Clinical Analysis of Sinonasal Malignant Lymphoma: Treatment Modalities and Prognostic Factors
10.3342/kjorl-hns.2023.01025
- Author:
Seo Young KIM
1
;
Jeong Kyou KIM
;
Young Chul KIM
;
Joonsik YOON
;
Soo Min KIM
;
Jeeyeon PARK
;
Doo Hyun SONG
;
Hyun Jik KIM
Author Information
1. Department of Otorhinolaryngology-Head and Neck Surgery, Seoul National University Hospital, Seoul National University College of Medicine, Seoul, Korea
- Publication Type:Original Article
- From:Korean Journal of Otolaryngology - Head and Neck Surgery
2024;67(9):482-487
- CountryRepublic of Korea
- Language:Korean
-
Abstract:
Background and Objectives:Sinonasal malignant lymphoma is rare and aggressive. Its low incidence has made detailed studies on epidemiology, survival, and consensus treatment modalities a challenge, and also has limited developing standardized protocols for diagnosis and management. This study analyzes the clinical factors of patients diagnosed with sinonasal malignant lymphoma and their treatment modalities to understand therapeutic outcome and prognostic factors.Subjects and Method The medical records of patients diagnosed between 2011 and 2020 as sinonasal (SN) malignant lymphoma (extranodal NK/T cell lymphoma [ENKTL]/diffuse large B cell lymphoma [DLBCL]) in Seoul national university hospital were retrospectively reviewed.
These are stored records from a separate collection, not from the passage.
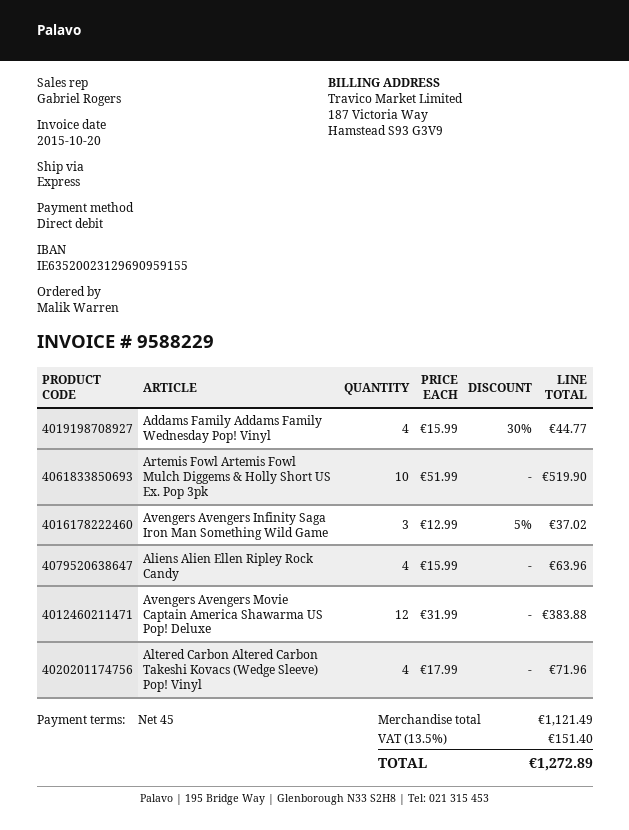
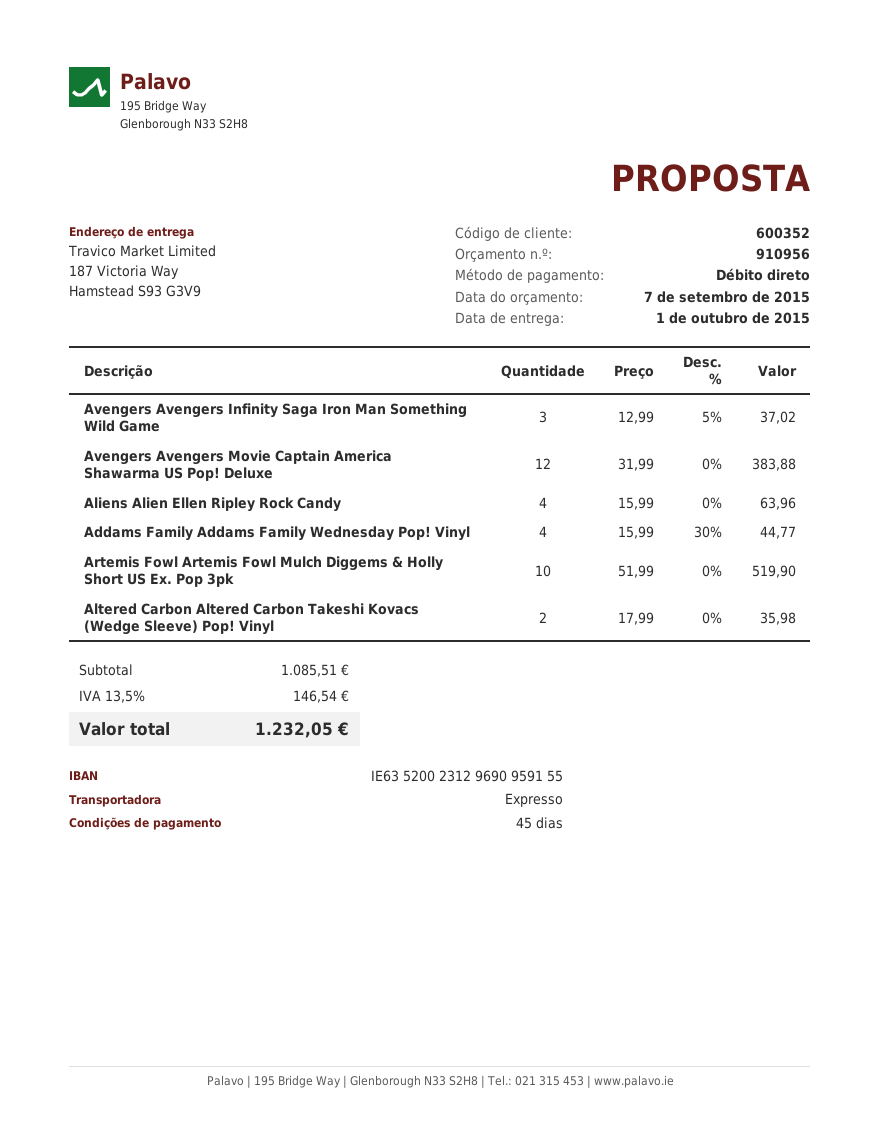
Altered Carbon Altered Carbon Takeshi Kovacs (Wedge Sleeve) Pop! Vinyl: 4 x 17.99 = 71.96 -> 2 x 17.99 = 35.98
subtotal: 1121.49 -> 1085.51
tax: 13.5% = 151.40 -> 13.5% = 146.54
total: 1272.89 -> 1232.05

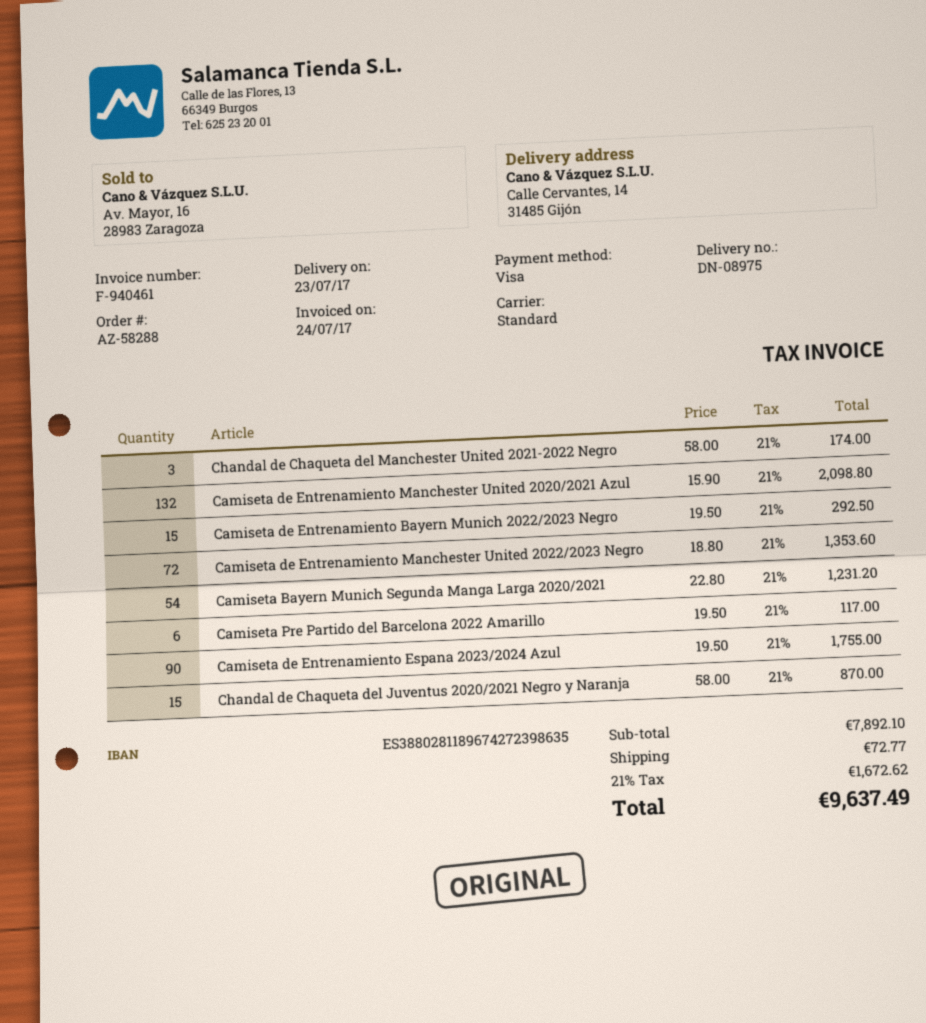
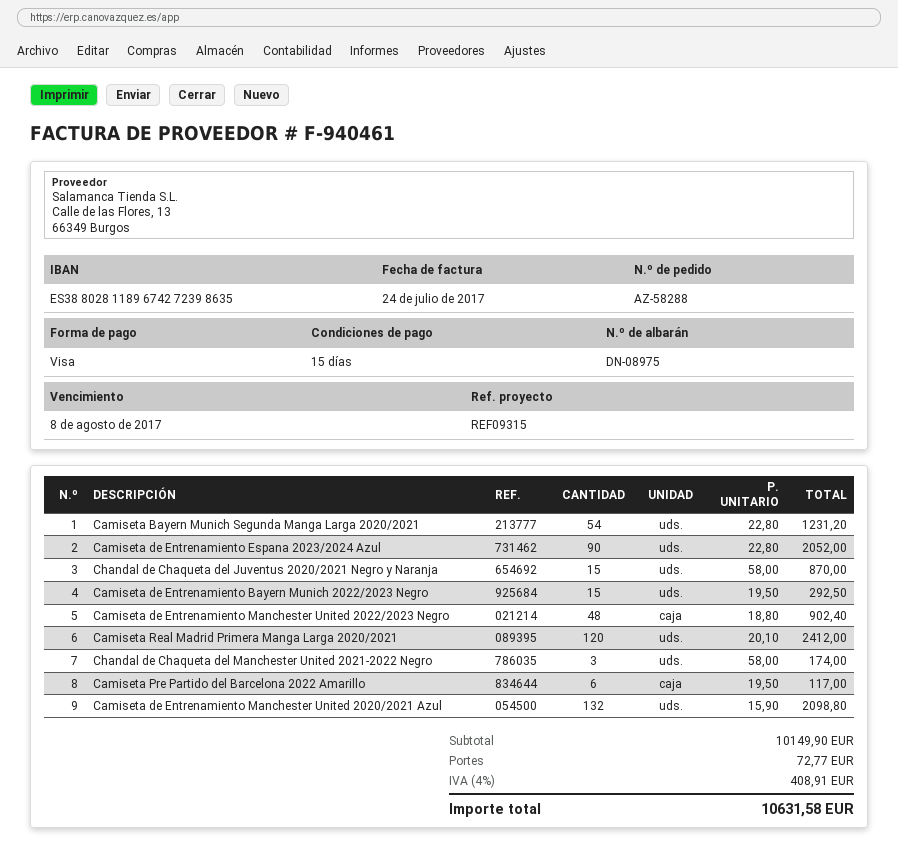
Camiseta de Entrenamiento Manchester United 2022/2023 Negro: 72 x 18.80 = 1353.60 -> 48 x 18.80 = 902.40
Camiseta de Entrenamiento Espana 2023/2024 Azul: 90 x 19.50 = 1755.00 -> 90 x 22.80 = 2052.00
Camiseta Real Madrid Primera Manga Larga 2020/2021: none -> 120 x 20.10 = 2412.00
subtotal: 7892.10 -> 10149.90
tax: 21% = 1672.62 -> 4% = 408.91
total: 9637.49 -> 10631.58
Results:A total 42 patients were included in the study. Of those, 30 patients were SN-ENKTL, 12 patients were SN-DLBCL. The mean age of SN-DLBCL and SN-DLBCL groups was 52.8±14.4, 60.8±12.4, respectively. The main chief complaint was nasal obstruction (54%). Approximately 75% were diagnosed as stage II (Ann-Arbor staging system) and most of the patients received multi-agent chemotherapy or chemoradiotherapy. The 3-year overall survival rate for SN-DLBCL and SN-DLBCL groups was roughly 90%, 88.9%, respectively and the average of disease-free survival period was approximately 41.1 and 22.1 months, respectively, after initiation of treatment.
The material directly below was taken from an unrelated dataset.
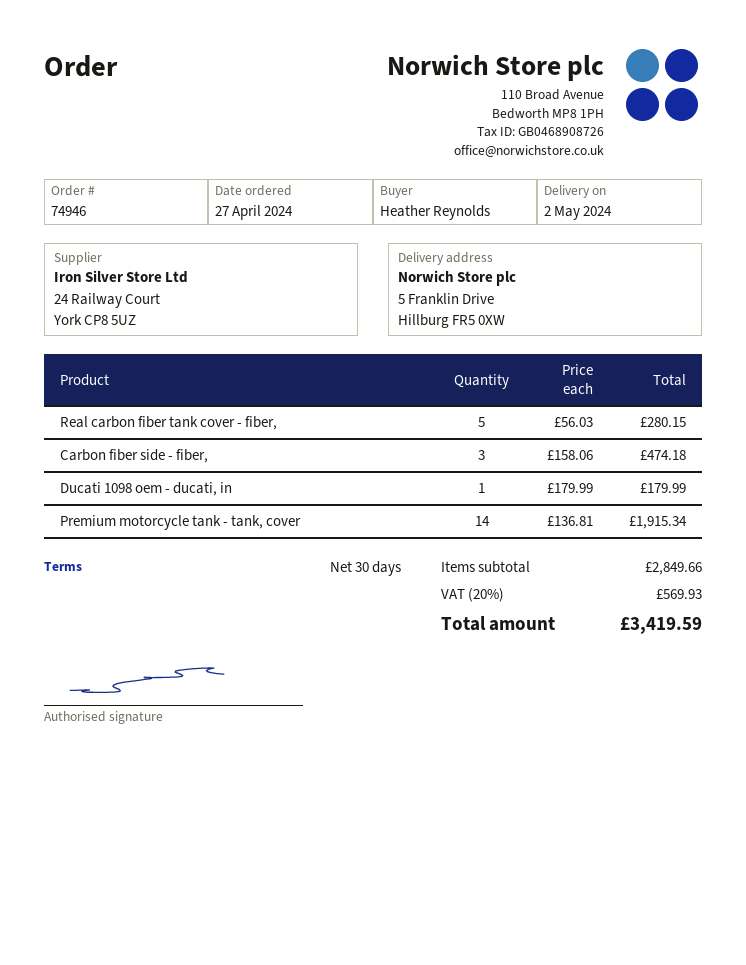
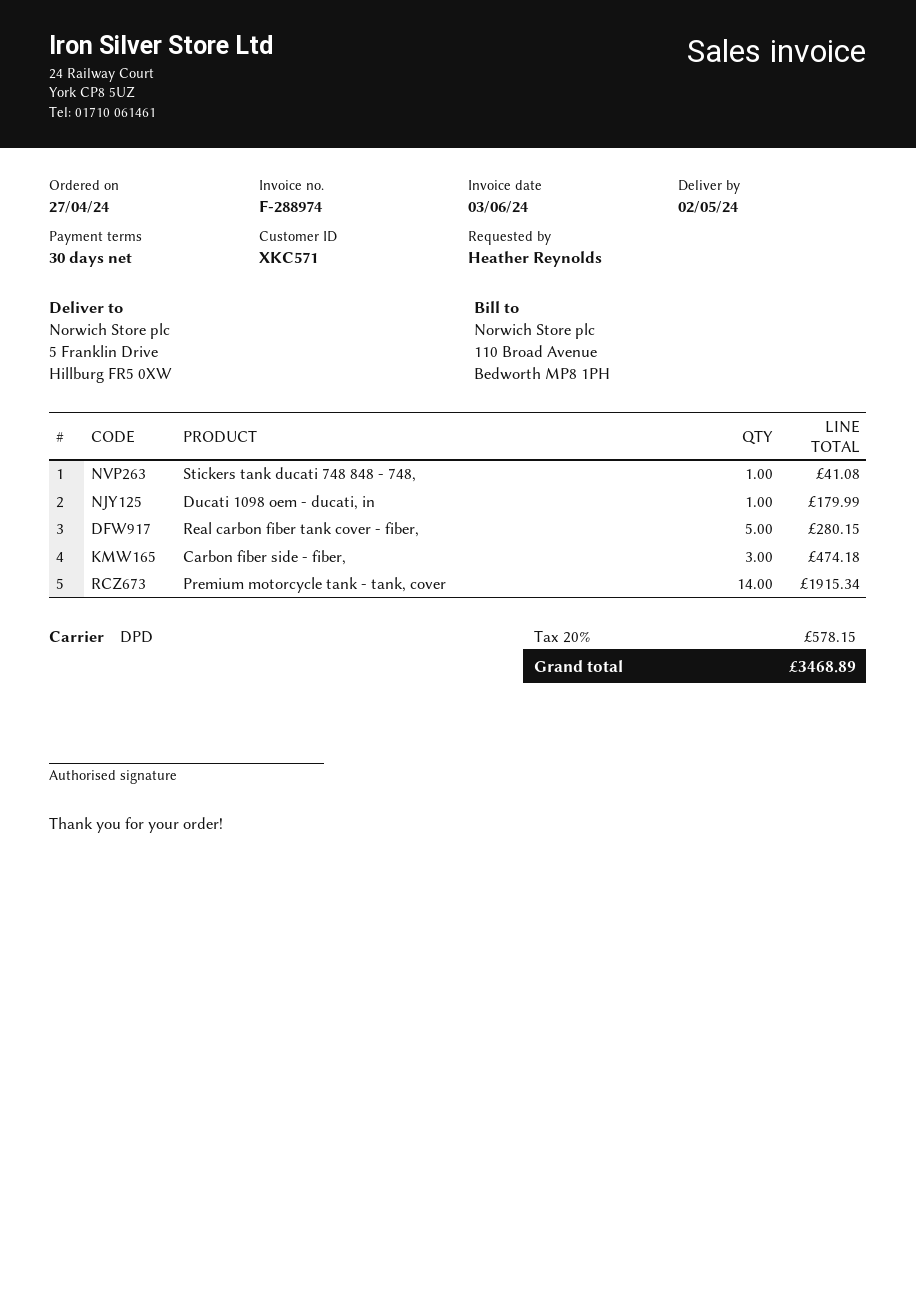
Stickers tank ducati 748 848 - 748,: none -> 1 for 41.08
tax: 20% = 569.93 -> 20% = 578.15
total: 3419.59 -> 3468.89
Conclusion:We found that sinonasal malignant lymphoma is highly responsive to chemo or chemoradiotherapy. Early accurate diagnosis is important as early-stage patients receiving therapy may benefit from chemo or chemoradiotherapy. Our clinical data showed that in ambiguous situations, wide excision should be considered for diagnosis.